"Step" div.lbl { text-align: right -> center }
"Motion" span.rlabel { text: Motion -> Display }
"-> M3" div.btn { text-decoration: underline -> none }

● ● ●

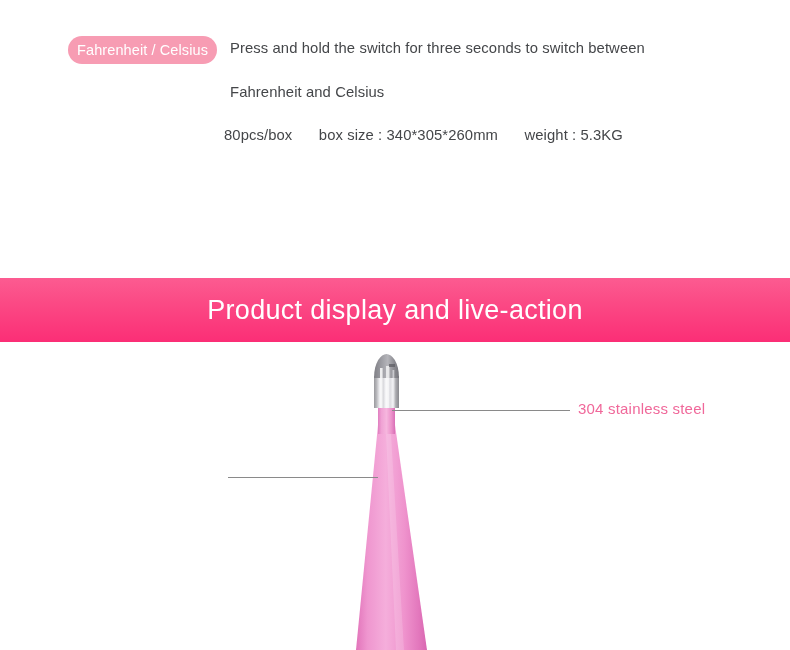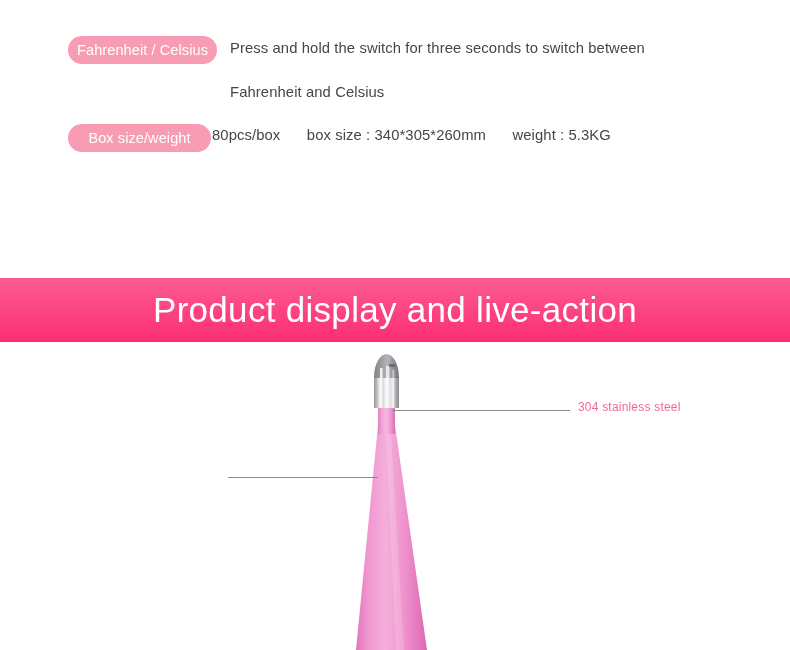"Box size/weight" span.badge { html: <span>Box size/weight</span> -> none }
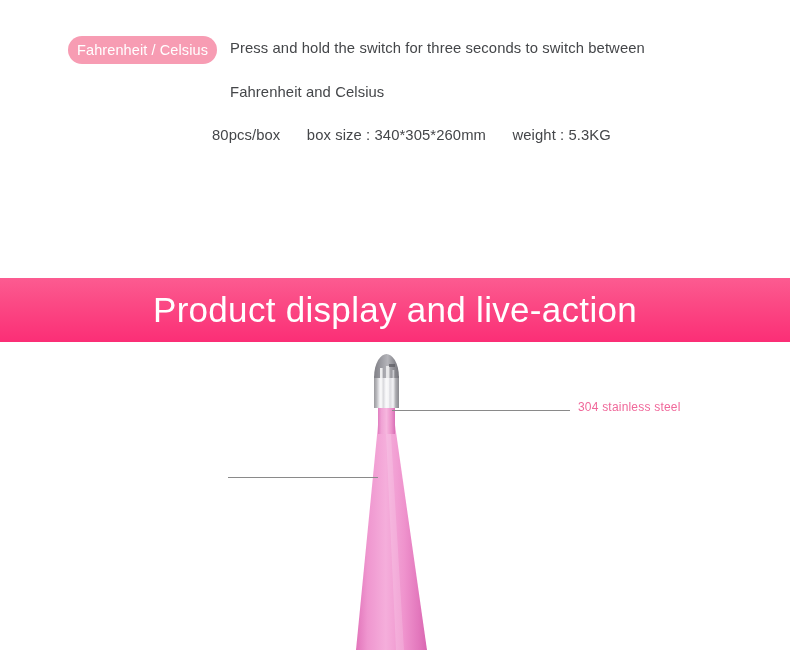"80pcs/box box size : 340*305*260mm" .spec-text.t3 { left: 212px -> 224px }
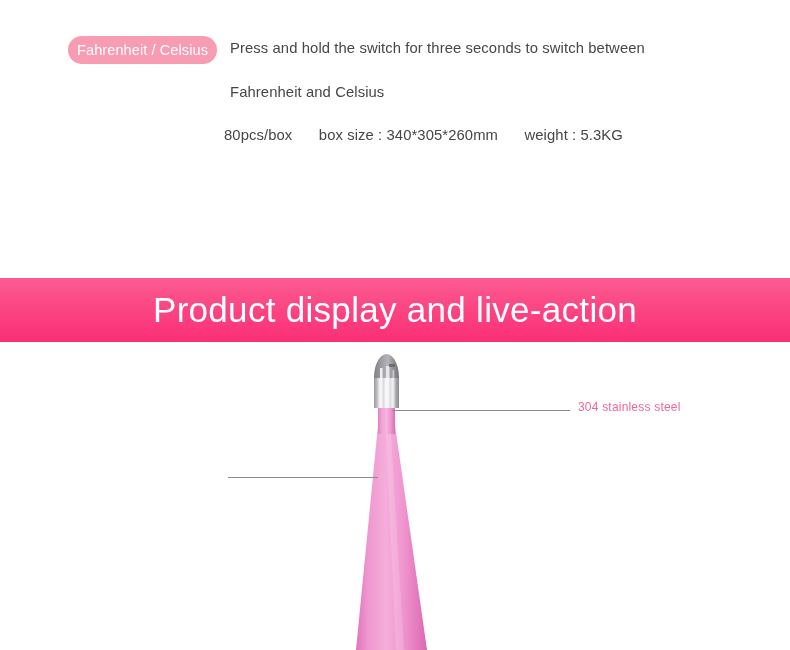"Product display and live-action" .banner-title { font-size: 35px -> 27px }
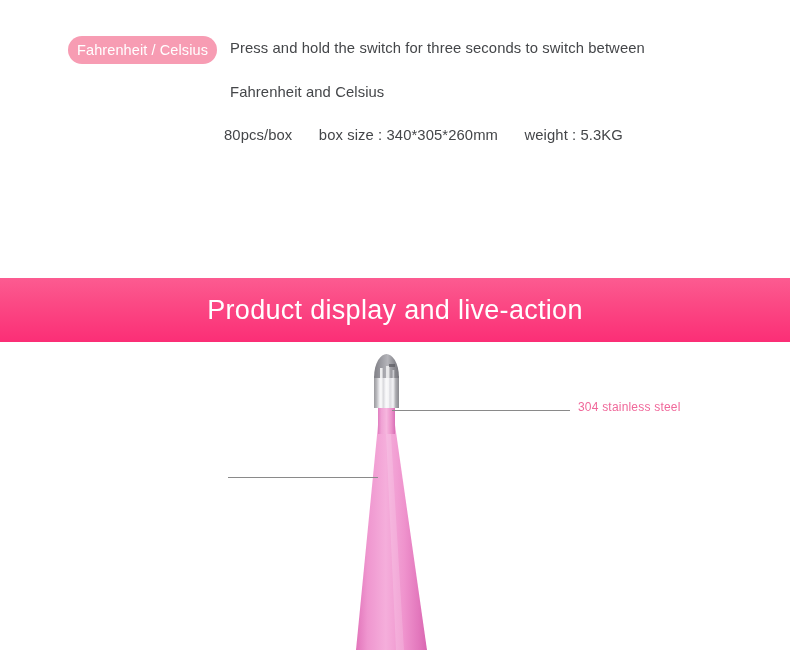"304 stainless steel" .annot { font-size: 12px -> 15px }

● ● ●

Task to carry out :: Exact copy, pictures excluded: every line above from the one containing "html: <span>Box size/weight</span>" to the one containing "font-size: 35px ->", inclusive, and nothing more.

Final answer ::
"Box size/weight" span.badge { html: <span>Box size/weight</span> -> none }
"80pcs/box box size : 340*305*260mm" .spec-text.t3 { left: 212px -> 224px }
"Product display and live-action" .banner-title { font-size: 35px -> 27px }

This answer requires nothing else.